Geek Preview: Code Vein

Bandai Namco‘s anime-like Dark Souls, Code Vein, has been a curious entity since its announcement back in April 2017.

Originally set to release in September 2018, a further delay put it in 2019, and there was nary a peep from the developers since then.

Five months into 2019, however, and I finally got my hands on the game. Code Vein certainly feels like anime Dark Souls, but with its own trappings and flair.

Story details are hazy at the moment, but what we do know that players assume the role of a Revenant, powerful vampires that wield extraordinary power but at the cost of their human memories.

In a post-apocalyptic world, they fight against the monsters that have risen, as well as the Lost, former Revenants that have given in to the lust for blood.

It is straightforward enough a plot, but I am sure there are much more lore to be found and for fans to dig into in the final release.

Starting off, there are extensive customization options for creating your Revenant, which will certainly make for some creative/horrendous creations when the game is finally released.

In the game proper, Code Vein sets itself apart from its obvious inspirations by introducing swappable classes for your Revenant.

These Blood Codes – Fighter, Ranger, Caster, Berserker, Prometheus, and more – gives you access to Gifts, both passive and active skills that suit a particular playstyle.

The usefulness of the ranged spells of the Caster made it a particular favourite, drawing enemies in and picking them off. These Gifts require Ichor to activate, which you can only obtain from draining your enemies or certain items.

In fact, it feels as though Code Vein will require you to get up close and personal with the beastly foes no matter the Blood Code you choose, and the Focus Gauge will help with that.

Dodging attacks help fill up your Focus Gauge, which then allows you to stagger enemies in awesome anime sequences, dealing huge damage while making you more resistant to stuns. Some passive Gifts will also only activate with focus.
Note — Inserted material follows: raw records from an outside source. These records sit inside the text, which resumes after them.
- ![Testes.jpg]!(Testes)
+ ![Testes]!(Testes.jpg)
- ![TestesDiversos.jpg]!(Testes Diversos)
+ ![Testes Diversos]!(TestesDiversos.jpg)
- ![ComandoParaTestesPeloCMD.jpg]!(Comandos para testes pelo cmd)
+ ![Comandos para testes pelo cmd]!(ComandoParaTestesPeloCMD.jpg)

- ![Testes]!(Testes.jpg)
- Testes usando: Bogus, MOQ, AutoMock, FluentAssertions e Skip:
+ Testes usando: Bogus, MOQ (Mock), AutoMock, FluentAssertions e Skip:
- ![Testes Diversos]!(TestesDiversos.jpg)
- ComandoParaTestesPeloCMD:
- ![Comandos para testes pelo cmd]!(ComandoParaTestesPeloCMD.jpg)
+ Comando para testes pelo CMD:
Of course, with a stamina system, you cannot be constantly dodging while attacking. Code Vein also boasts a cinematic parrying system, time it right and you will hurt your foe tremendously while draining Ichor, all while looking cool.

In fact, your parrying style and window changes with your armour, or Blood Veils. This extends to the Blood Codes and Gifts too, which only work with certain weapons, each with their pros and cons.

Going back to a stamina system certainly takes some getting used to after experiencing the masterpiece that was Sekiro: Shadows Die Twice.

That is not to say the less frenzied combat in Code Vein is any lesser than that of Sekiro, but movement can be a tad slower and more deliberate.

Defeating enemies award you with both loot and the important Haze, the currency used at vendors and at Mistles (Code Vein‘s version of the bonfires) to level up and acquire Gifts.

In our short demo, we faced up to monstrous dogs, reanimated corpses, giant hulks, and skilled swordsmen among others.

They hit hard and fast, they are dangerous, and they fit right into the world Bandai Namco is building for Code Vein in terms of design. A mixture of futuristic and medieval, with a dash of the undead, the game certainly feels familiar while bringing something new.

The addition of AI allies certainly help too, each being able to hold their own while contributing greatly to the cause.

Knowing there is someone watching your back should you fall might make you push more aggressively, but it is entirely up to you if you want to utilize this system or not.

It would not be a Soul-like game without bosses, and while figuring out the attack patterns is easy, countering them requires some strategic thinking on your part. I found that dodging and staggering were extremely efficient, although certain bosses seem to be immune to my attempts.

Code Vein remains a curiosity, perhaps a product of its delay and the contemporaries it will no doubt be compared to, but it is hard to argue that it does not have its own charm.

While there is no set release date yet, the developers have plenty to do to polish up the final product. Code Vein might not be for everyone, but there certainly is an audience for this based on my impressions.